We view Substance Use Disorder intervention as a core competency of any family physician. Our residency incorporates substance misuse (eg. alcohol, tobacco, opiates, stimulants) in the longitudinal Human Behavior and Mental Health curriculum, as well as during the PGY1 Psychiatry rotation and PGY2 Addiction Medicine rotation. During continuity clinic and inpatient rounds; residents gain experience in substance use disorder screening, intervention, and treatment. Our core physician faculty have x-waiver licenses and residents gain Suboxone training during continuum. We also have core faculty in the Motivational Interviewing (MI) Network of Trainers, who helps residents gain competency in this brief intervention.
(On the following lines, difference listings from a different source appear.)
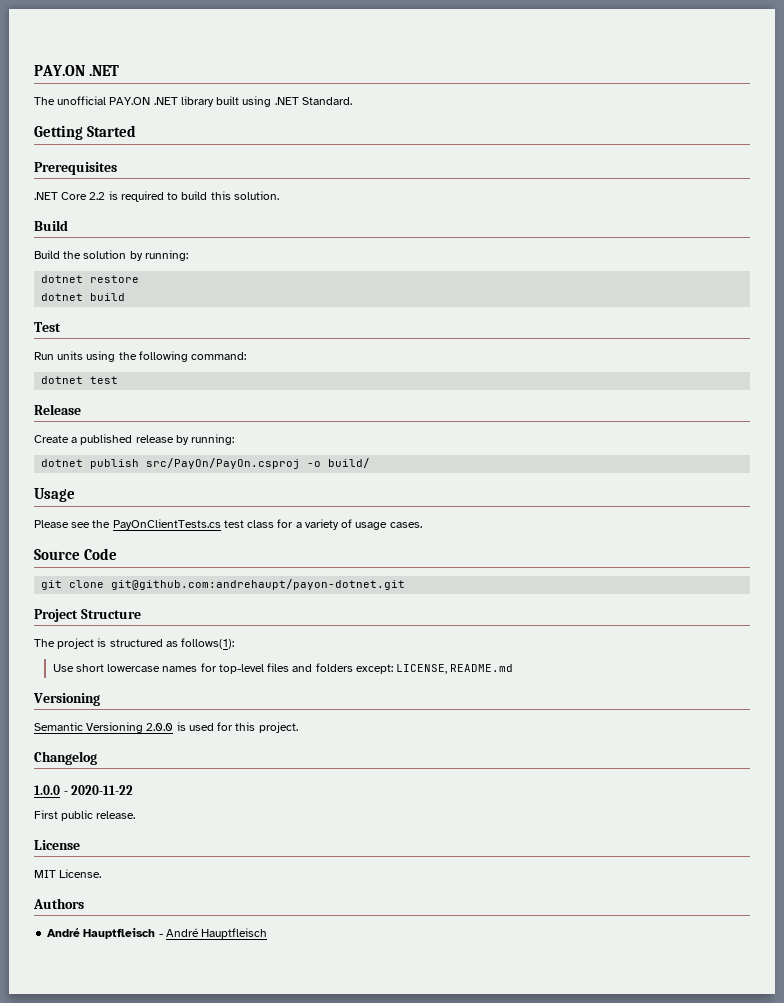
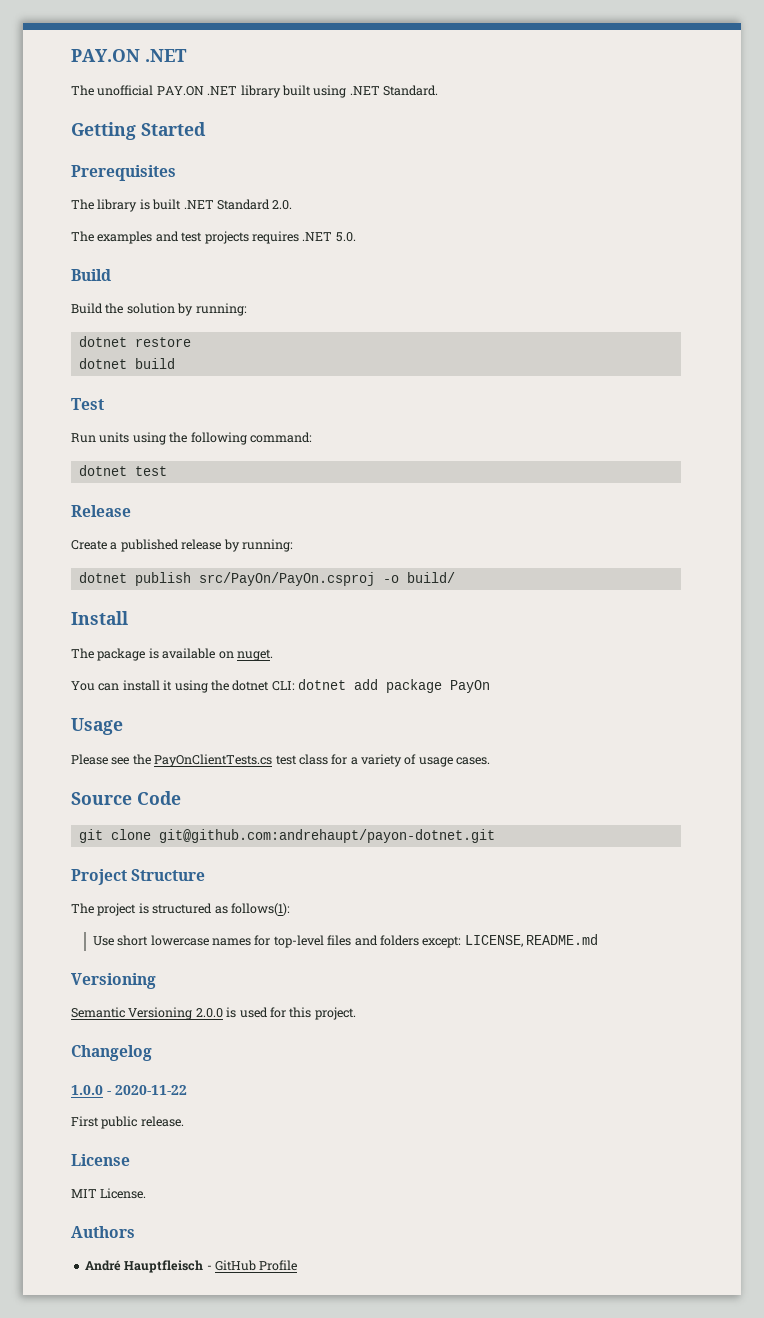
[34,191,279,202] .NET Core 2.2 is required to build this solution. -> [71,199,293,212] [71,231,356,244] The library is built .NET Standard 2.0. // The examples and test projects requires .NET 5.0.
(371, 463) none -> [71,611,128,625] [71,648,273,661] [71,679,490,693] // Install // The package is available on nuget. // You can install it using the dotnet CLI: dotnet add package PayOn
[165,928,268,939] André Hauptfleisch -> [214,1260,298,1271] GitHub Profile

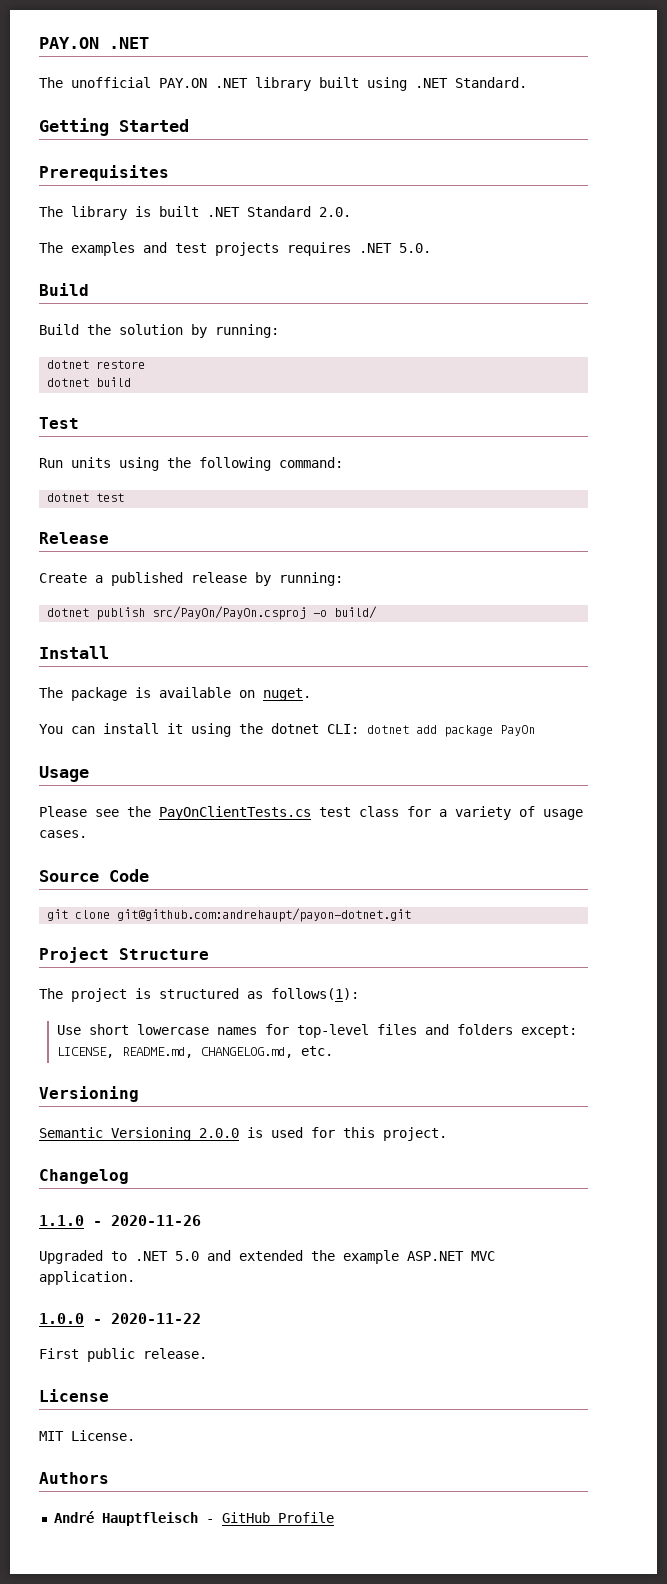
[526,934,599,945] README.md -> [121,1046,333,1058] README.md, CHANGELOG.md, etc.
(152, 1053) none -> [39,1215,201,1226] [39,1250,495,1264] [39,1271,135,1285] // 1.1.0 - 2020-11-26 // Upgraded to .NET 5.0 and extended the example ASP.NET MVC application.

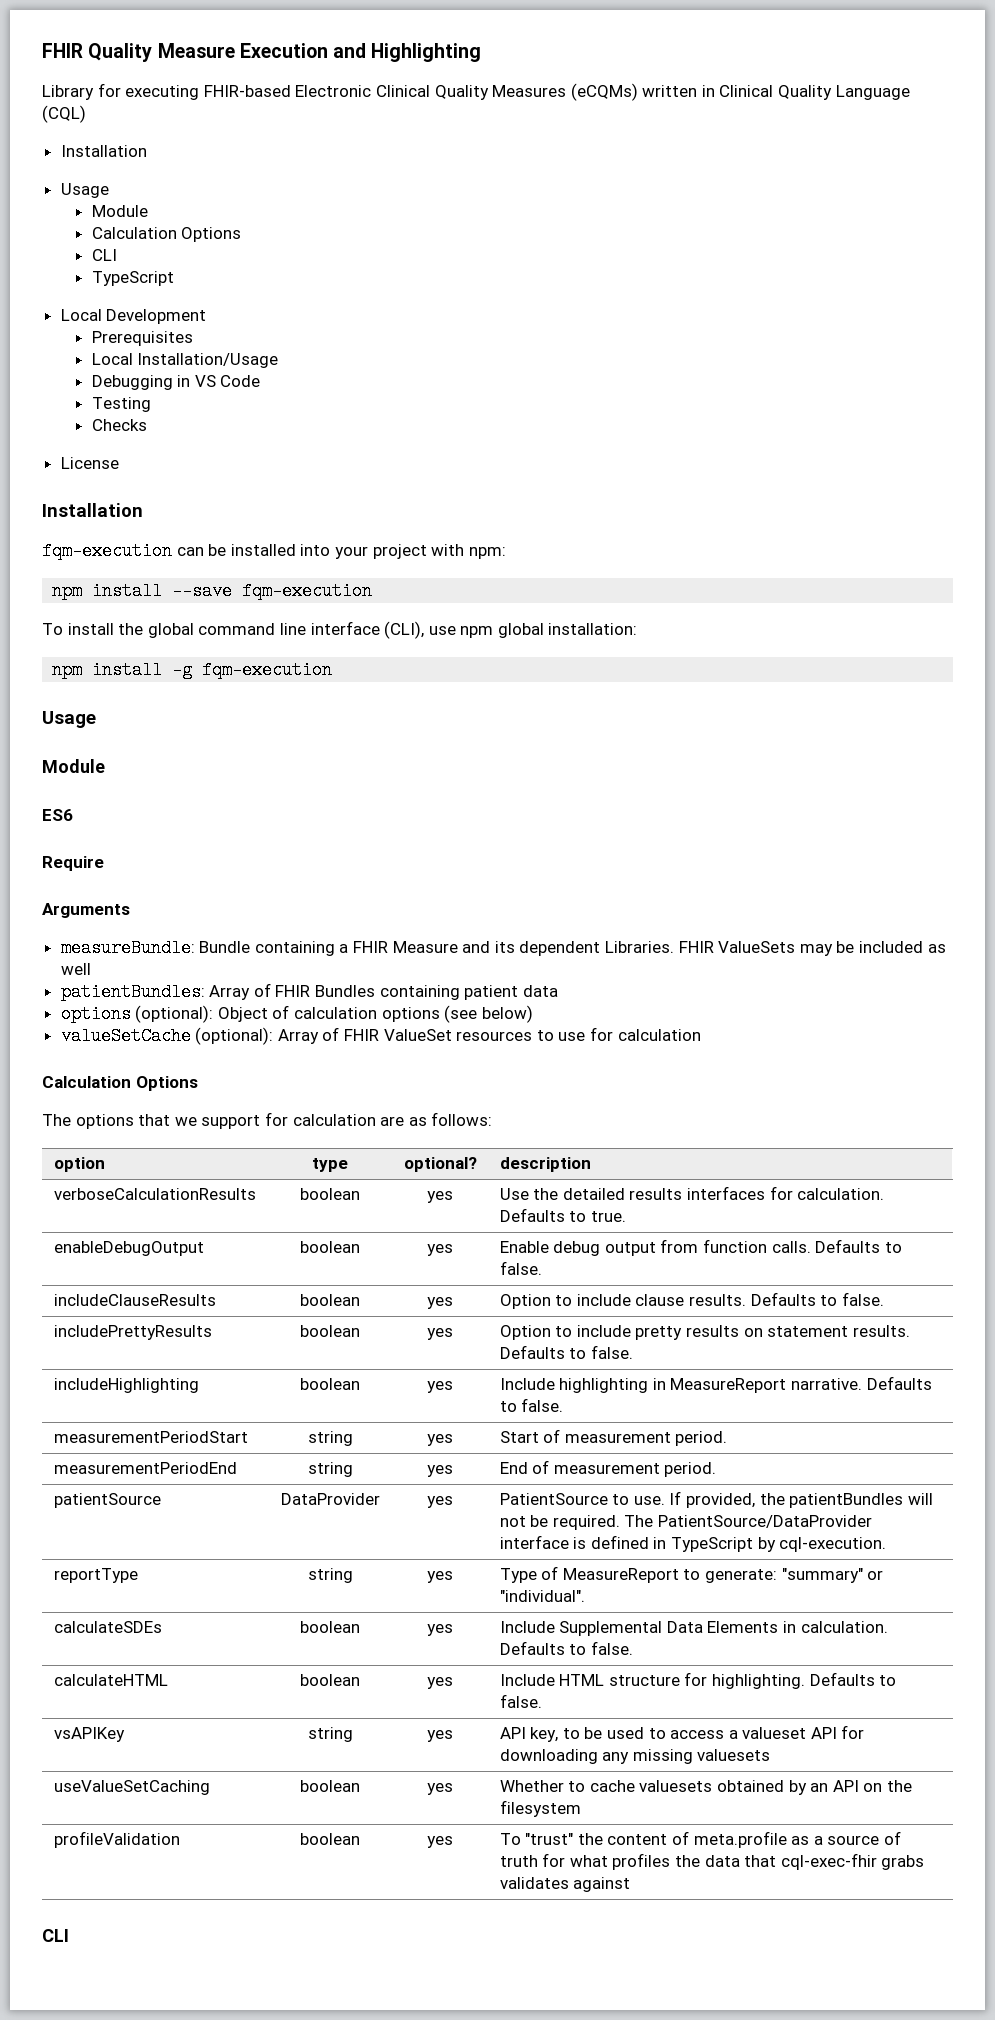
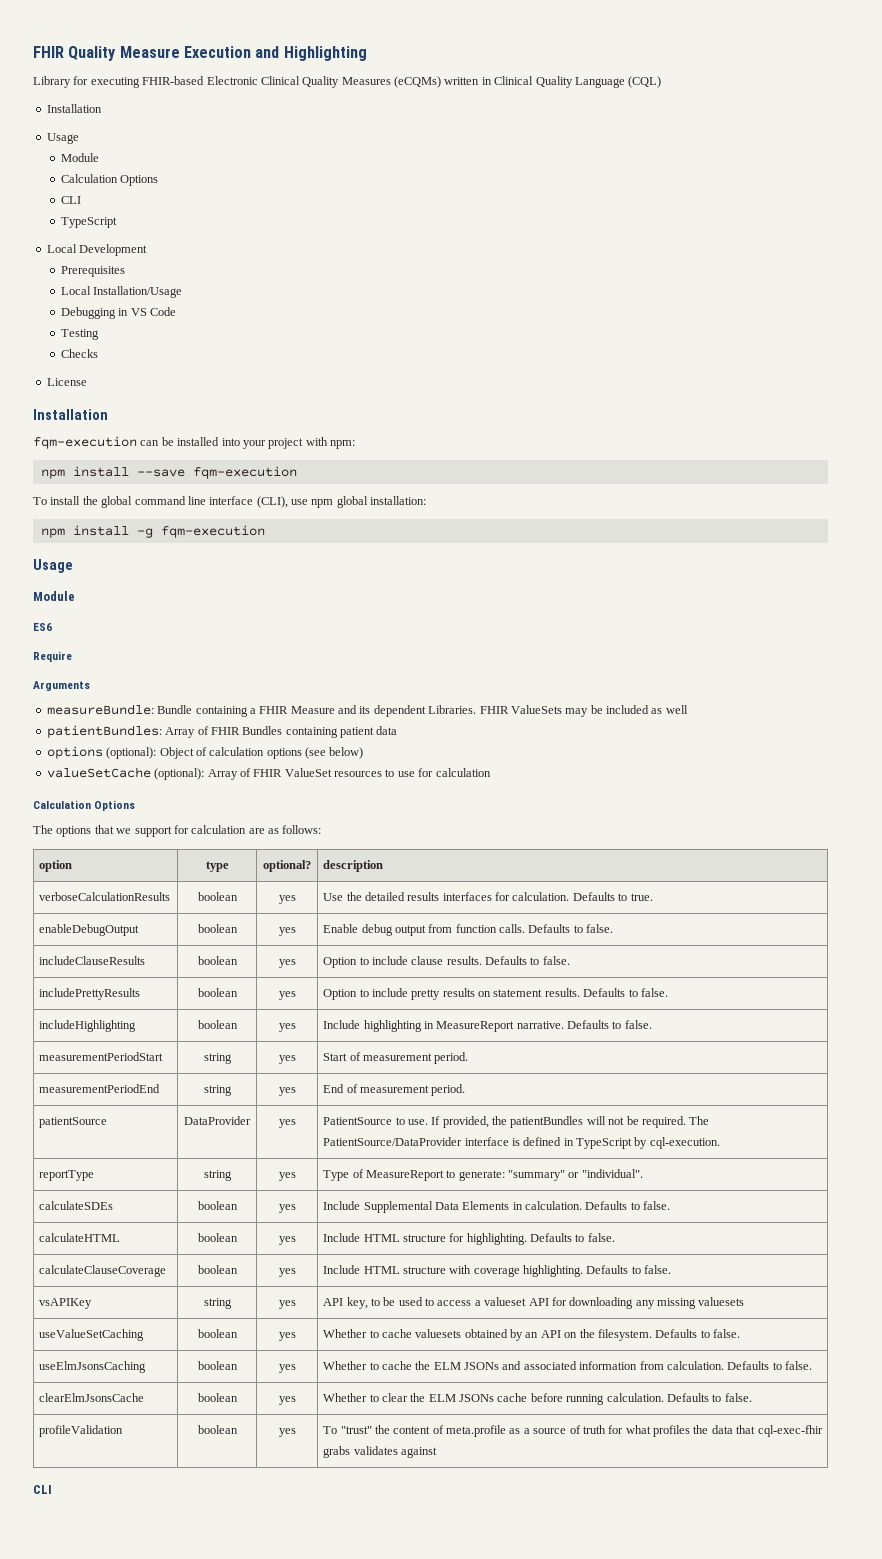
(542, 1701) none -> [39,1265,167,1277] [197,1265,238,1274] [278,1268,296,1277] [323,1265,672,1277] // calculateClauseCoverage | boolean | yes | Include HTML structure with coverage highlighting. Defaults to false.
[499,1800,581,1817] filesystem -> [597,1329,741,1341] [39,1361,147,1373] [197,1361,238,1370] [278,1364,296,1373] [323,1361,813,1370] [39,1393,145,1402] [197,1393,238,1402] [278,1396,296,1405] [323,1393,752,1405] filesystem. Defaults to false. // useElmJsonsCaching | boolean | yes | Whether to cache the ELM JSONs and associated information from calculation. Defaults to false. // clearElmJsonsCache | boolean | yes | Whether to clear the ELM JSONs cache before running calculation. Defaults to false.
Assisting patients with mental health issues, substance misuse, and behavior change are key elements in our family medicine clinics. To fully integrate the biopsychosocial model, our full-time behavioral scientist regularly precepts with physician faculty during continuity clinic and inpatient rounds. This enables ongoing, real time feedback about doctor-patient communication, contextual factors, psychosocial issues, and mental health disorders. We strive to apply evidence-based practices for integrative care within our continuity clinics utilizing an interdisciplinary team and community referrals. Residents can also opt to use elective time for additional experiences in areas such as Addiction Medicine, Psychotherapy, Chronic Pain, Corrections Medicine, Lifestyle & Self-Management strategies, Spirituality in Medicine, and Well-being.
Our residents enjoy a high quality and comprehensive women's and reproductive health education. Why refer patients out for services we can provide in a familiar and comfortable medical home? Under the guidance of core faculty who specialize in reproductive health, our residents integrate wide-ranging women's health procedures into their own continuity clinics and participate in dedicated procedural clinics.
During residency, interested trainees can gain competency in medical and surgical TABs, miscarriage management, gynecological ultrasound, colposcopies and cervical biopsies, endometrial biopsies, and IUD and Nexplanon insertions. We not only diagnose cervical dysplasia and cancer, but also provide treatment with LEEPs and cryotherapy.
Here at the Sutter Family Medicine Residency program, we offer a wide variety of educational experiences in obstetrical and maternity care. Our goal is to provide residents with a positive OB experience and graduate family medicine doctors who are competent and confident to take care of a broad array of OB patients. Our residents care for their own continuity patients in the clinic and deliver alongside our family medicine faculty as well as community OB/GYNs.
In their second year, residents will learn high-risk obstetrics from our perinatologist group and family medicine faculty. Additionally, residents interested in more advanced OB education have the opportunity to manage high-risk and diabetic patients in our clinic and manage patients undergoing a trial of labor after cesarean section. Residents may also take part in cesarean sections with our OB/GYN colleagues as well as Dr. Ryan Spielvogel and Dr. Megan Ash, family medicine faculty who perform cesarean sections.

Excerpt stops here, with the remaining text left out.